Ichinose, H., Araki, Y., Michikawa, M., Harazono, K., Yaoi, K., Karita, S. & Kaneko, S. (2012). Applied and Environmental Microbiology, 78(22), 7939-7945.

We cloned two glycoside hydrolase family 74 genes, the sav_1856 gene and the sav_2574 gene, from Streptomyces avermitilis NBRC14893 and characterized the resultant recombinant proteins. The sav_1856 gene product (SaGH74A) consisted of a catalytic domain and a family 2 carbohydrate-binding module at the C terminus, while the sav_2574 gene product (SaGH74B) consisted of only a catalytic domain. SaGH74A and SaGH74B were expressed successfully and had molecular masses of 92 and 78 kDa, respectively.

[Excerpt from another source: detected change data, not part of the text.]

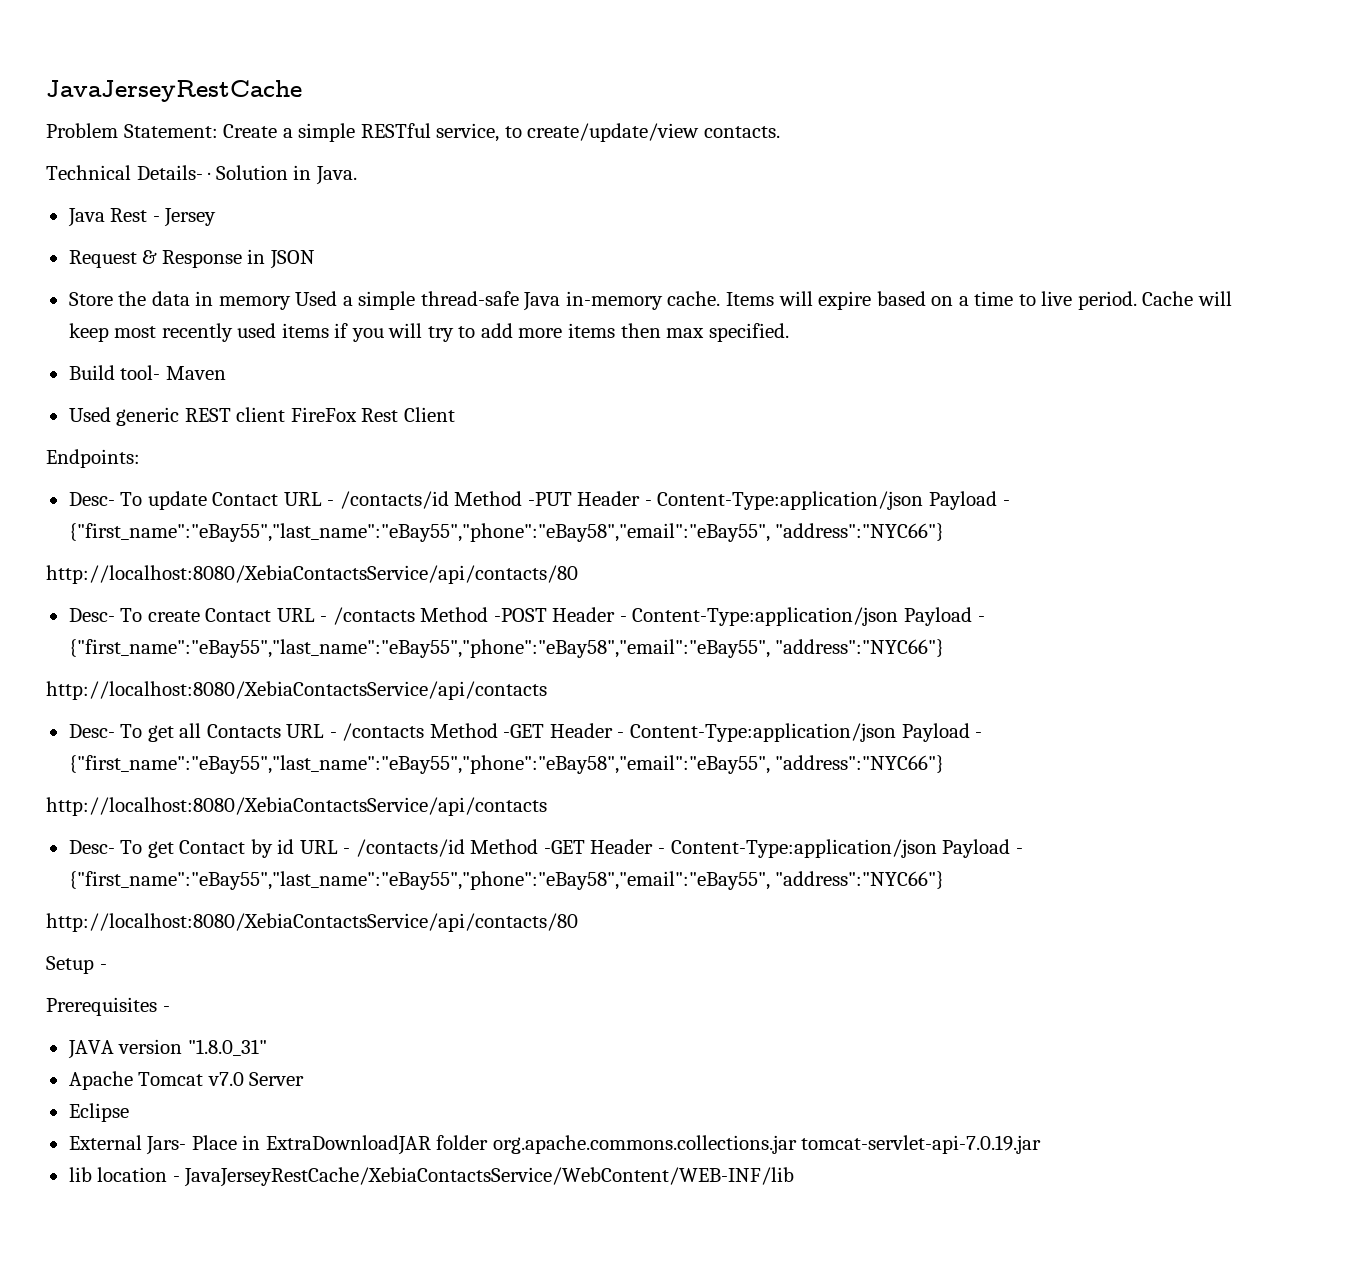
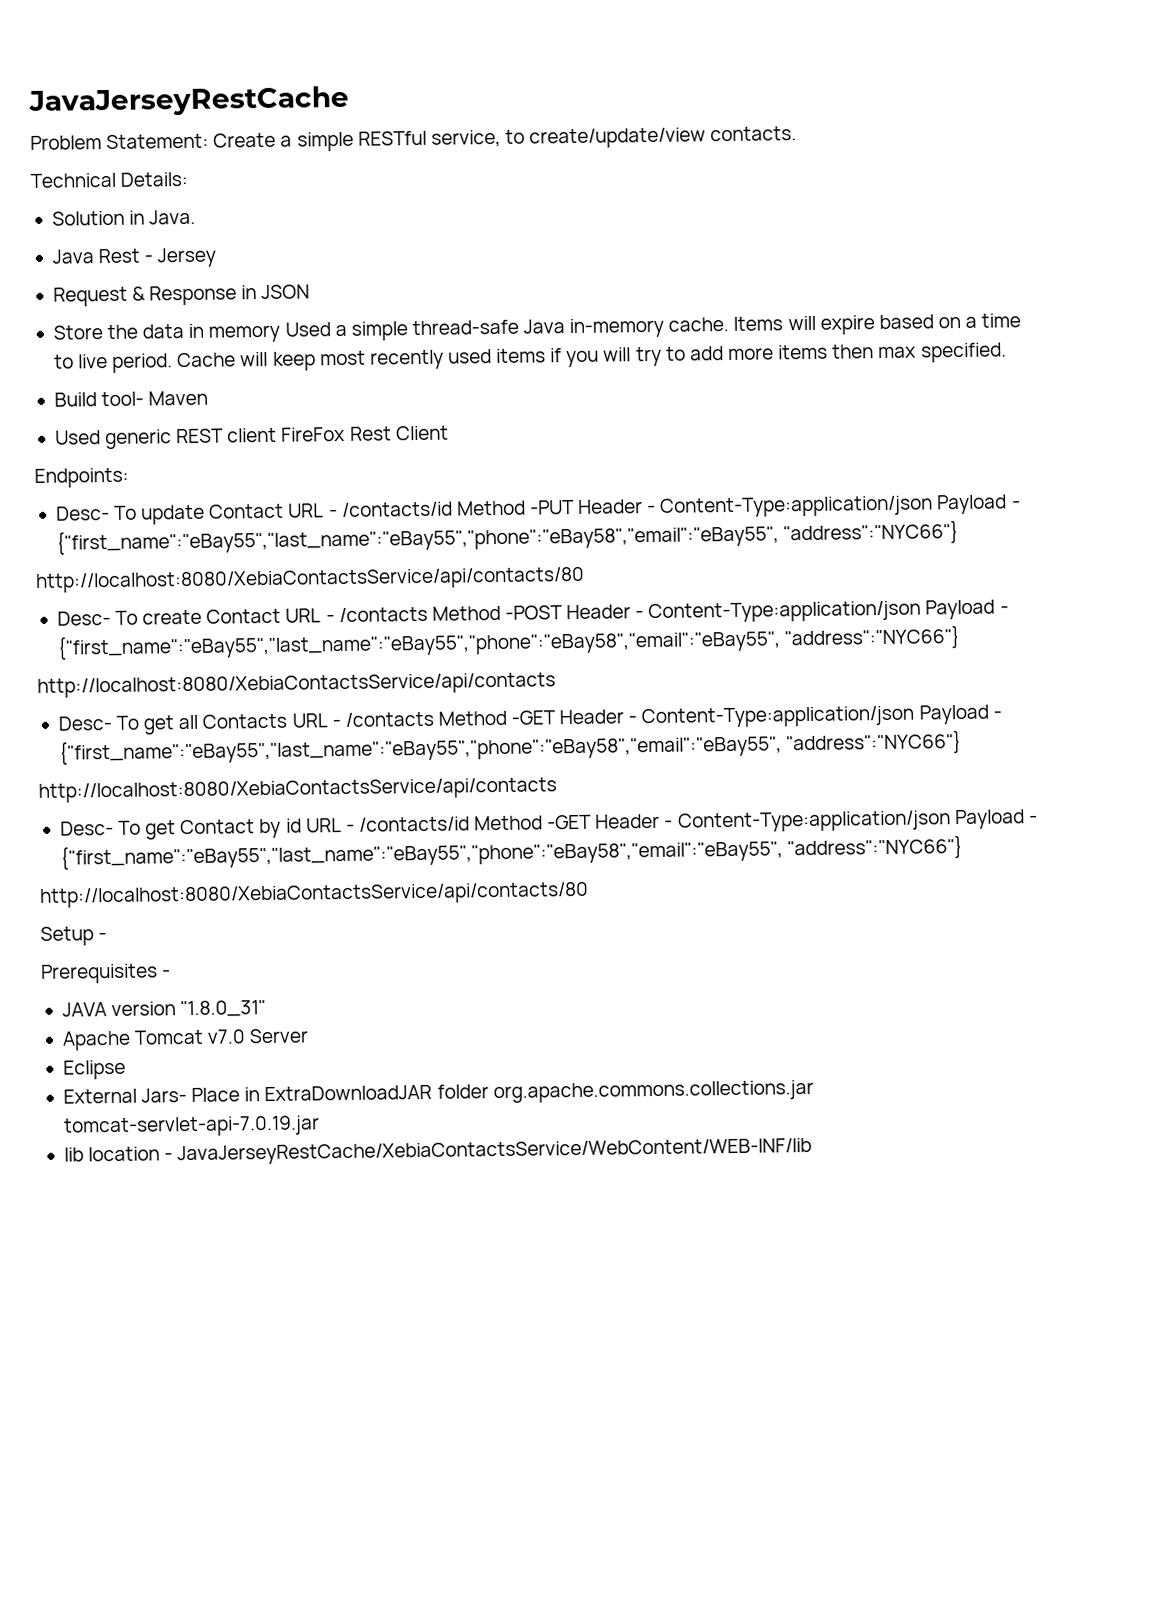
- Technical Details- · Solution in Java.
+ Technical Details:
+ Solution in Java.

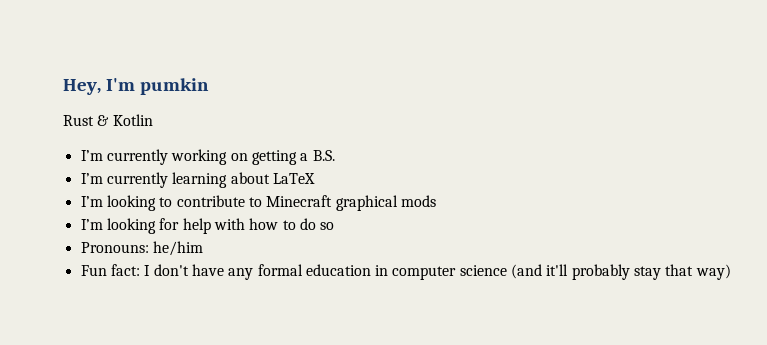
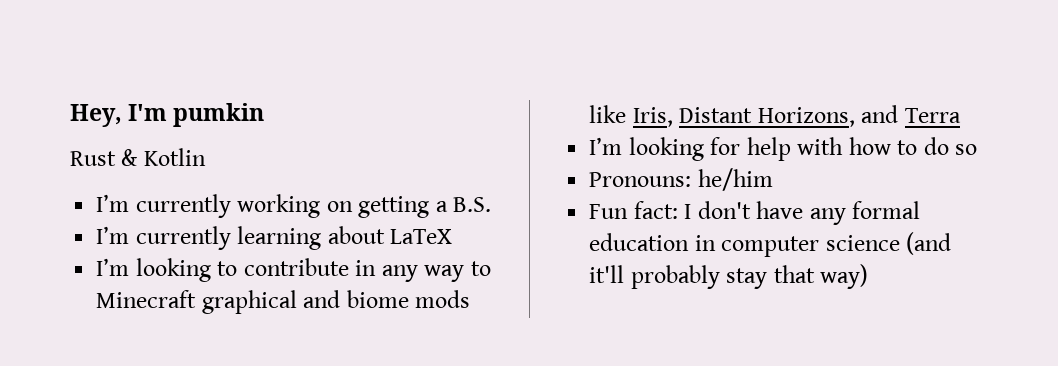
- I’m looking to contribute to Minecraft graphical mods
+ I’m looking to contribute in any way to Minecraft graphical and biome mods like Iris, Distant Horizons, and Terra

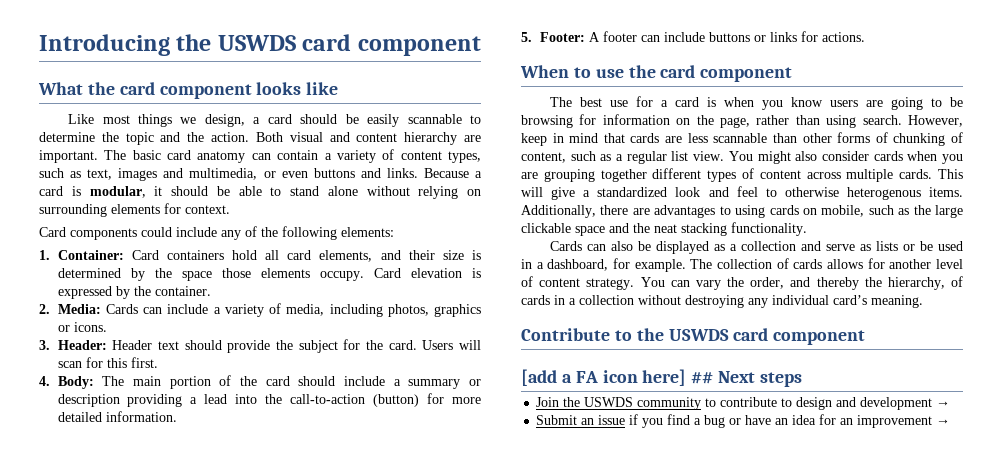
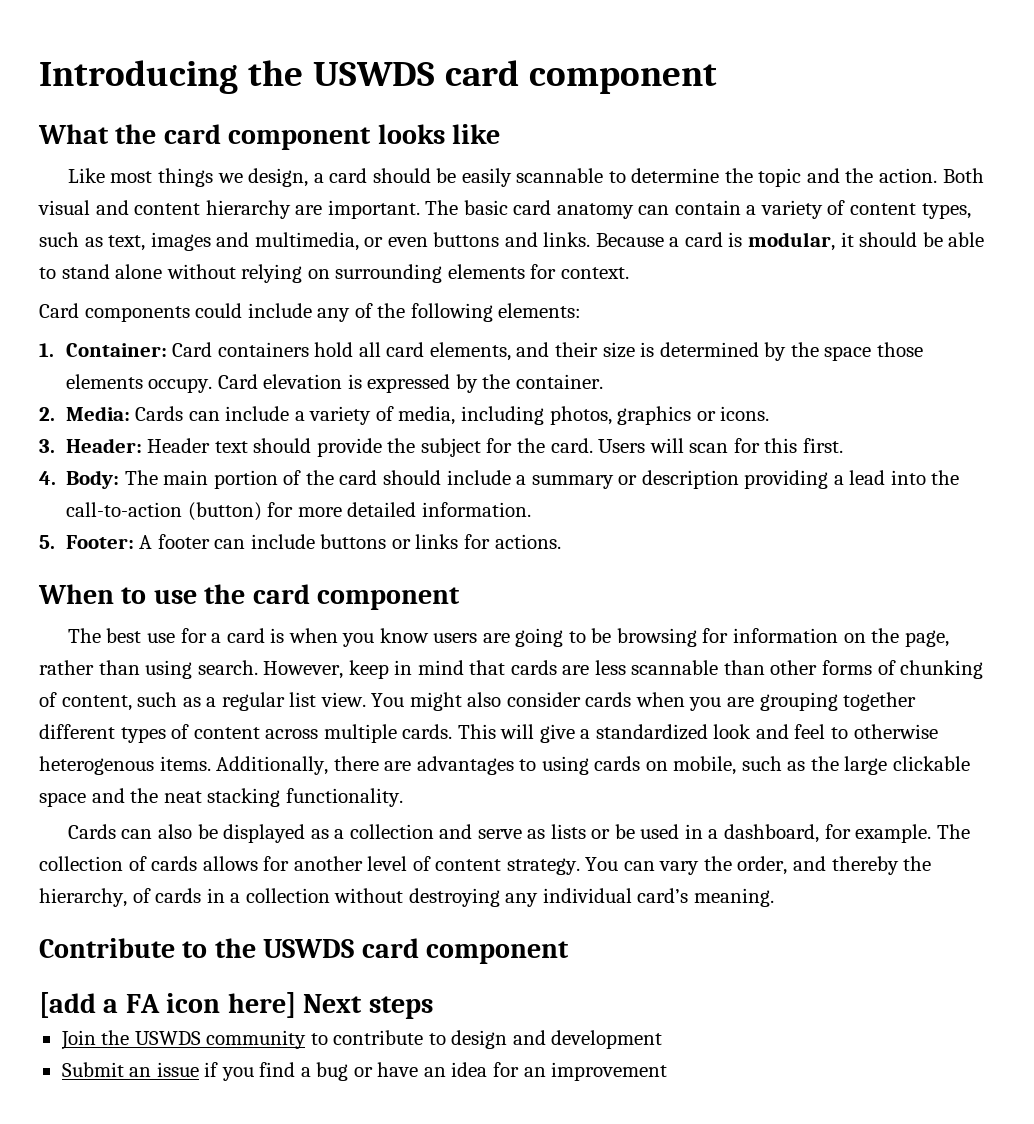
- [add a FA icon here] ## Next steps
+ [add a FA icon here] Next steps
- Join the USWDS community to contribute to design and development →
+ Join the USWDS community to contribute to design and development
- Submit an issue if you find a bug or have an idea for an improvement →
+ Submit an issue if you find a bug or have an idea for an improvement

Both recombinant proteins were xyloglucanases. SaGH74A had optimal activity at 60°C and pH 5.5, while SaGH74B had optimal activity at 55°C and pH 6.0. SaGH74A was stable over a broad pH range (pH 4.5 to 9.0), whereas SaGH74B was stable over a relatively narrow pH range (pH 6.0 to 6.5). Analysis of the hydrolysis products of tamarind xyloglucan and xyloglucan-derived oligosaccharides indicated that SaGH74A was endo-processive, while SaGH74B was a typical endo-enzyme. The C terminus of SaGH74A, which was annotated as a carbohydrate-binding module, bound to β-1,4-linked glucan-containing soluble polysaccharides such as hydroxyethyl cellulose, barley glucan, and xyloglucan.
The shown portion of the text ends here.